Police have said they first encountered Crimowhen he tried to take his own life in April 2019, prompting a call to officers, investigators said at a press conference, without elaborating much on that case, which was treated as a mental health emergency. Then, in September of that year, a relative of Crimo called police and reported that in his family home he had threatened “to kill everyone”, said Chris Covelli, the leader of a police taskforce investigating major crimes in Lake county, which includes Highland Park. That report prompted police to remove 16 knives, a dagger and a sword from his home.

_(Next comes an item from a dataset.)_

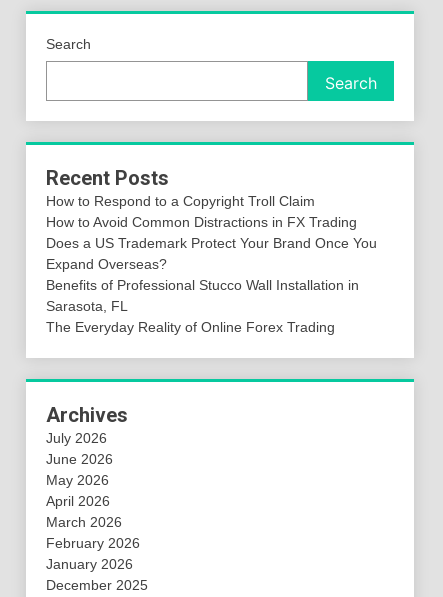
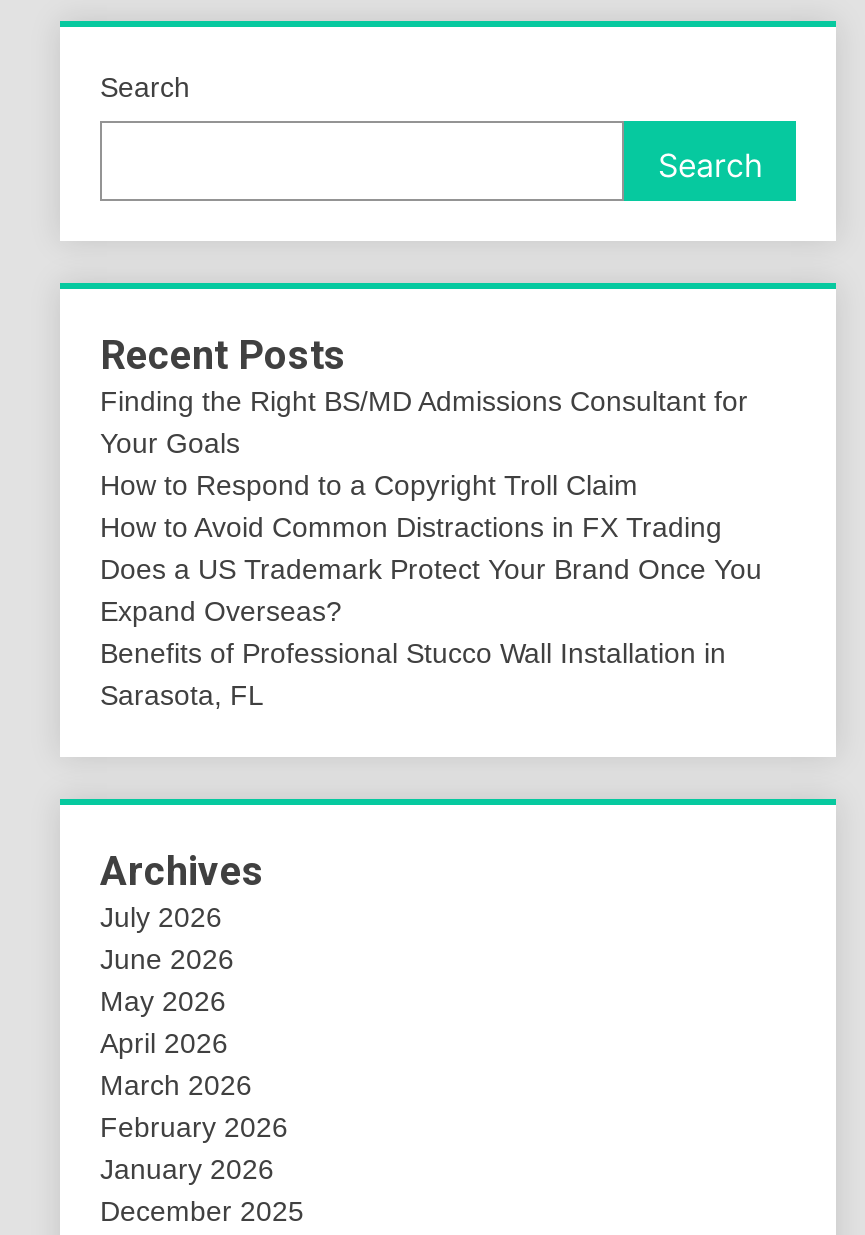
+ Finding the Right BS/MD Admissions Consultant for
+ Your Goals

moved down: How to Respond to a Copyright Troll Claim | How to Avoid Common Distractions in FX Trading | Does a US Trademark Protect Your Brand Once You | Expand Overseas? | Benefits of Professional Stucco Wall Installation in | Sarasota, FL

- The Everyday Reality of Online Forex Trading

Even though Highland Park’s municipal government banned assault-style guns within city limits in 2013, Covelli said Crimo managed to legally obtain two rifles – including one styled after an AR-15 – and at least three other guns in the general Chicago area, many parts of which do not enforce such restrictions. He had apparently planned the attack for weeks and allegedly posted dozens of videos with ominous songs showing images of himself or cartoon figures holding rifles with threatening messages, including one reading: “Everything has led up to this. Nothing can stop me, even myself.

” About 10. 15am Monday, when Highland Park’s Fourth of July parade was about three-quarters through, he aimed the AR-15-like rifle at strangers, fired more than 70 times, and struck roughly 45 people, Covelli said. Crimo – who opened fire sniper-style after using a ladder to climb atop a building near the parade route – allegedly disguised himself in “women’s clothing” and fled the scene by blending in among the panicked crowd.

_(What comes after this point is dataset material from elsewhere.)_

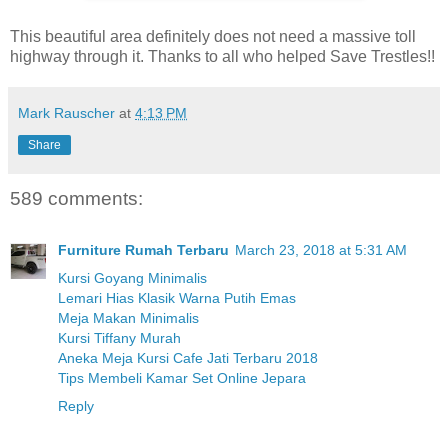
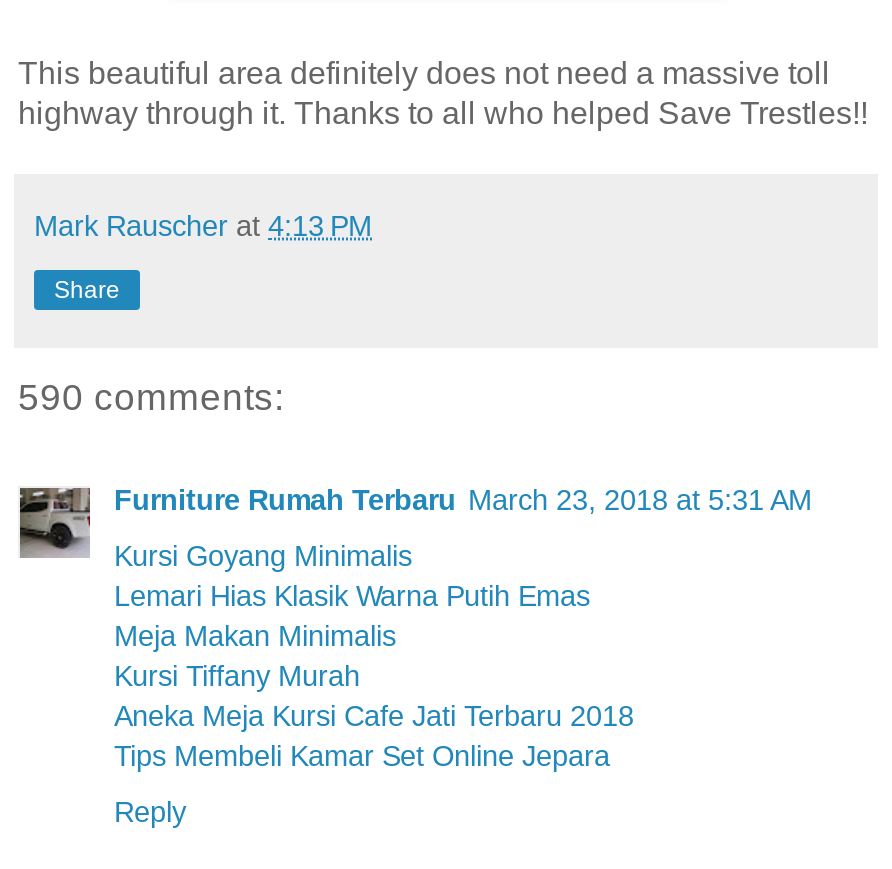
- 589 comments:
+ 590 comments:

Police pulled him over about five miles north of the shooting scene Monday after obtaining surveillance video footage of him and his car, Covelli said. Highland Park shooting: police say suspect used women’s clothing disguise; 7 now dead Read more He surrendered and was arrested. Crimo was still in custody late Tuesday afternoon.

Attempts to contact Crimo’s father, once a Highland Park mayoral candidate, were unsuccessful Tuesday. It wasn’t immediately clear if he had an attorney representing him. The Lake county coroner, Jennifer Banek, identified six of the seven slain at the parade – they were between the ages of 35 and 88.

Five of those six were from Highland Park: Irina McCarthy, 35; Kevin McCarthy, 37; Jacquelyn Sundheim, 63; Katherine Goldstein, 64; and Stephen Straus, 88. Nicholas Toledo Zaragoza, 78, was from Mexico’s state of Morelos. A seventh person wounded at the parade died on Tuesday after being taken outside a hospital in Lake County, officials said, and that person’s identity wasn’t immediately released.

The shooting comes barely a week after Joe Biden signed into law a bipartisan gun bill intended to prevent dangerous people from accessing firearms. The fact that Crimo legally purchased so many weapons despite seemingly glaring warning signs that he could be a danger to others has reignited the nationwide debate about whether the US is doing everything it can to rein in access to high-capacity guns. Authorities have said that, as of Tuesday, they had not found any evidence that Crimo targeted any of the slain or wounded because of their race, religion or other federally protected statuses.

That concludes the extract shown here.